Devlet teşviğine dair konuşan Çakıcı şu ifadeleri kullandı: “Çiftçinin alışkanlıkları da önemli. Örneğin mısırda damla sulama çok yaygınlaşamadı. Bazı ürünlerde çiftçi modern sulama yöntemlerine direnç gösteriyor. Bu hem bilinç eksikliği hem de ekonomik nedenlerle ilgili. Ayrıca, birçok çiftçinin kuyusu ruhsatsız. Devlet desteklerinden yararlanmak için kuyu ruhsatı göstermek gerekiyor. Ama çoğu çiftçi kaçak kuyularla sulama yaptığı için bu teşviklerden faydalanamıyor. Bu da onları destek almaktan uzaklaştırıyor. Maliyet ve prosedürler çiftçiyi zorluyor. Zaten kış da kurak geçmişti. Şimdi yazla birlikte kuyulardaki su seviyesi de düşmeye başladı. Özellikle Ağustos-Eylül aylarında bu düşüş hızlanabilir. Barajlardaki su seviyeleri de ciddi oranda azaldı. İklim değişikliğinin etkilerini hepimiz biliyoruz ve yaşıyoruz.
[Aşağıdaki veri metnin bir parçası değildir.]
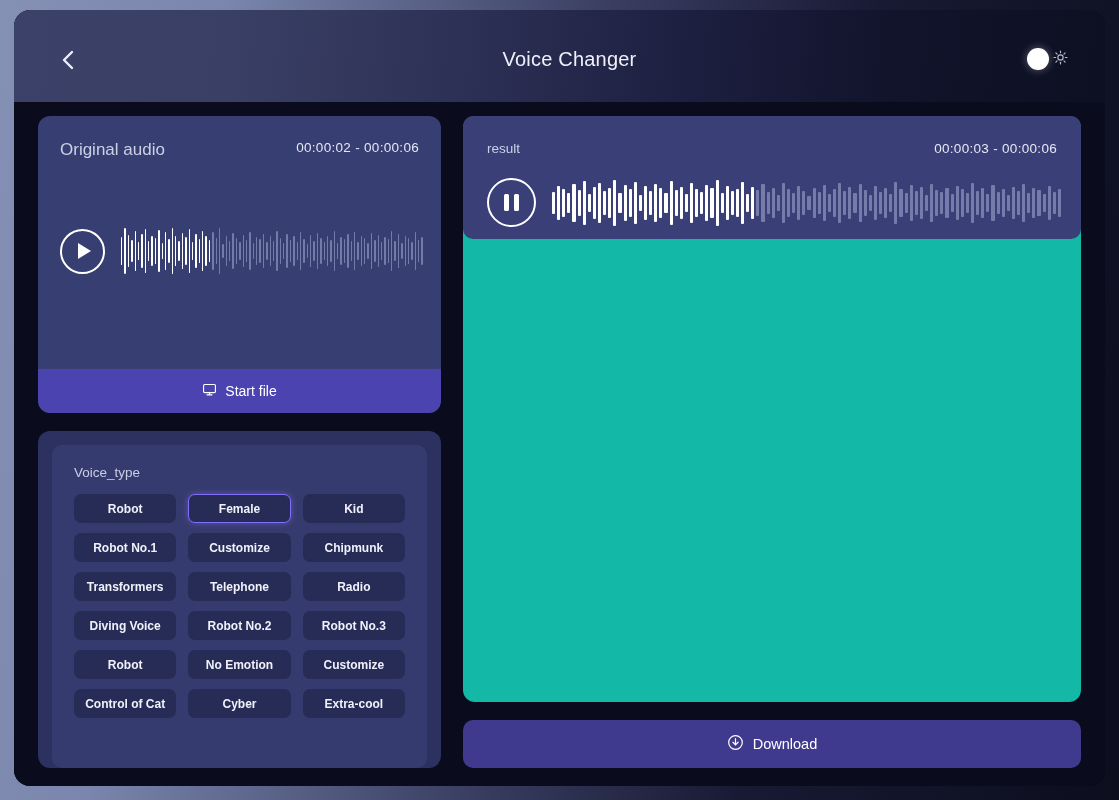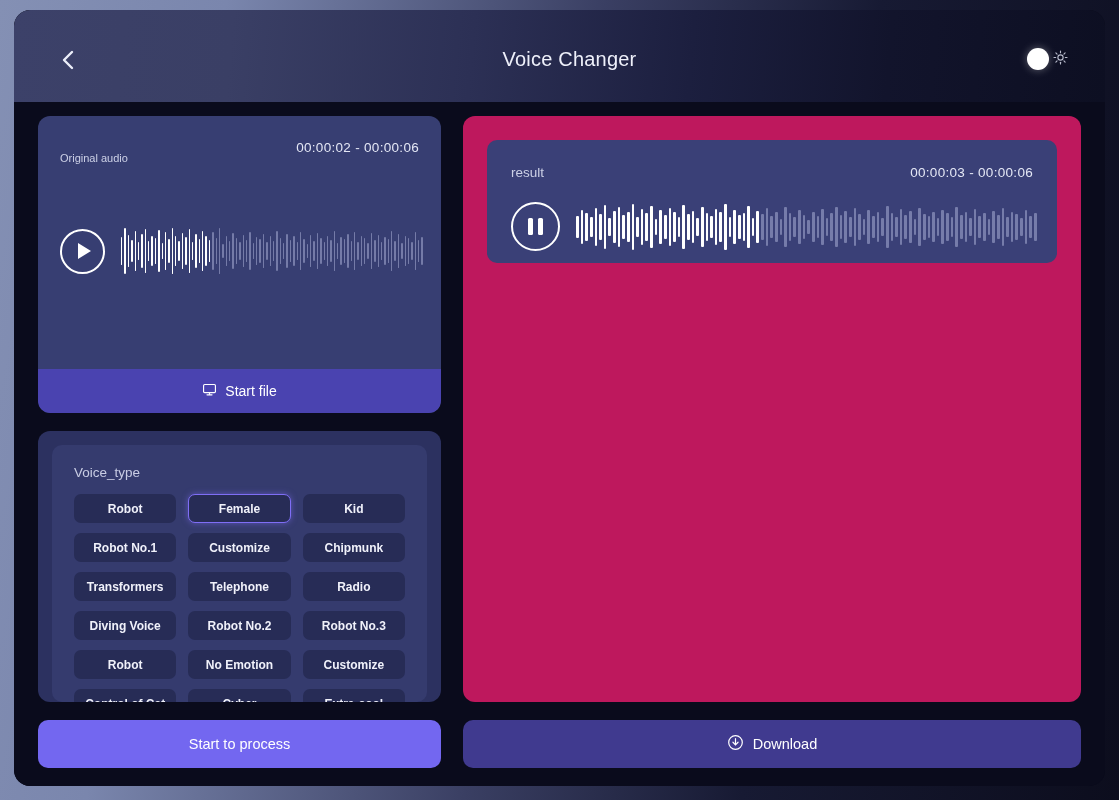--- a/index.html
+++ b/index.html
@@ -104,22 +104,21 @@
     background: #373e72;
     border-radius: 12px;
     position: relative;
     overflow: hidden;
     flex: 0 0 auto;
   }
   #original-audio-label {
     position: absolute;
     left: 22px; top: 24px;
     color: #ccd0e6;
-    font-size: 11px;
-    margin-top: 12px;
+    font-size: 17px;
   }
   #original-audio-time {
     position: absolute;
     right: 22px; top: 24px;
     color: #e4e7f5;
     font-size: 13.5px;
     letter-spacing: .3px;
   }
   #original-player-row {
     position: absolute;
@@ -227,24 +226,23 @@
   }
   .voice-chip.selected {
     border-color: #7f6ef6;
     background: #272c56;
     box-shadow: 0 0 6px rgba(127,110,246,.55);
   }
 
   
   #result-card {
     flex: 1 1 auto;
-    background: #be185d;
+    background: #14b8a6;
     border-radius: 12px;
     position: relative;
-    padding: 24px;
   }
   #result-inner {
     height: 123px;
     background: #3a4077;
     border-radius: 10px;
     position: relative;
   }
   #result-label {
     position: absolute;
     left: 24px; top: 25px;
@@ -495,23 +493,20 @@
                 <div class="voice-chip">
                   <span>Cyber</span>
                 </div>
                 <div class="voice-chip">
                   <span>Extra-cool</span>
                 </div>
               </div>
           </div>
         </div>
 
-        <div class="footer-btn" id="start-process-button">
-          <span>Start to process</span>
-        </div>
       </div>
 
       <div id="right-column">
 
         <div id="result-card">
           <div id="result-inner">
             <div id="result-label">result</div>
             <div id="result-time">00:00:03 - 00:00:06</div>
 
             <div id="result-player-row">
Bu etkilerin geleceği 1990'lardan itibaren öngörülüyordu zaten. Akdeniz ve Ege kıyıları, Batı Akdeniz gibi bölgeler iklim krizinden en fazla etkilenecek yerler. Ama buna rağmen yeterli önlem alınmıyor. Şehirlerin su ihtiyacını planlarken tarımsal kullanımın da göz önünde bulundurulması gerekiyor. Kuyulara yüklenmek yerine önce barajlardan yararlanmak gerekir. Örneğin, sulama kanalları açıktan gidiyorsa buharlaşmayla su kaybı çok oluyor. Bu sistemlerin kapalı boru sistemine dönüştürülmesi şart. Sıcakta buharlaşma yoluyla çok ciddi su kayıpları yaşanıyor.”

Modern sulama sistemiyle kuraklığa direnç mümkün

Tarımda en yaygın ve en çok eleştirilen yöntemlerden biri olan vahşi sulama, suyun tarlaya kontrolsüz şekilde, genellikle kanallar aracılığıyla ya da doğrudan yüzeyden verilmesiyle yapılıyor. Bu yöntemde, toprağa ihtiyacından fazla su verildiği için su buharlaşıyor, yeraltı suyu hızla tükeniyor, toprak çoraklaşıyor ve bitki kökleri zarar görüyor.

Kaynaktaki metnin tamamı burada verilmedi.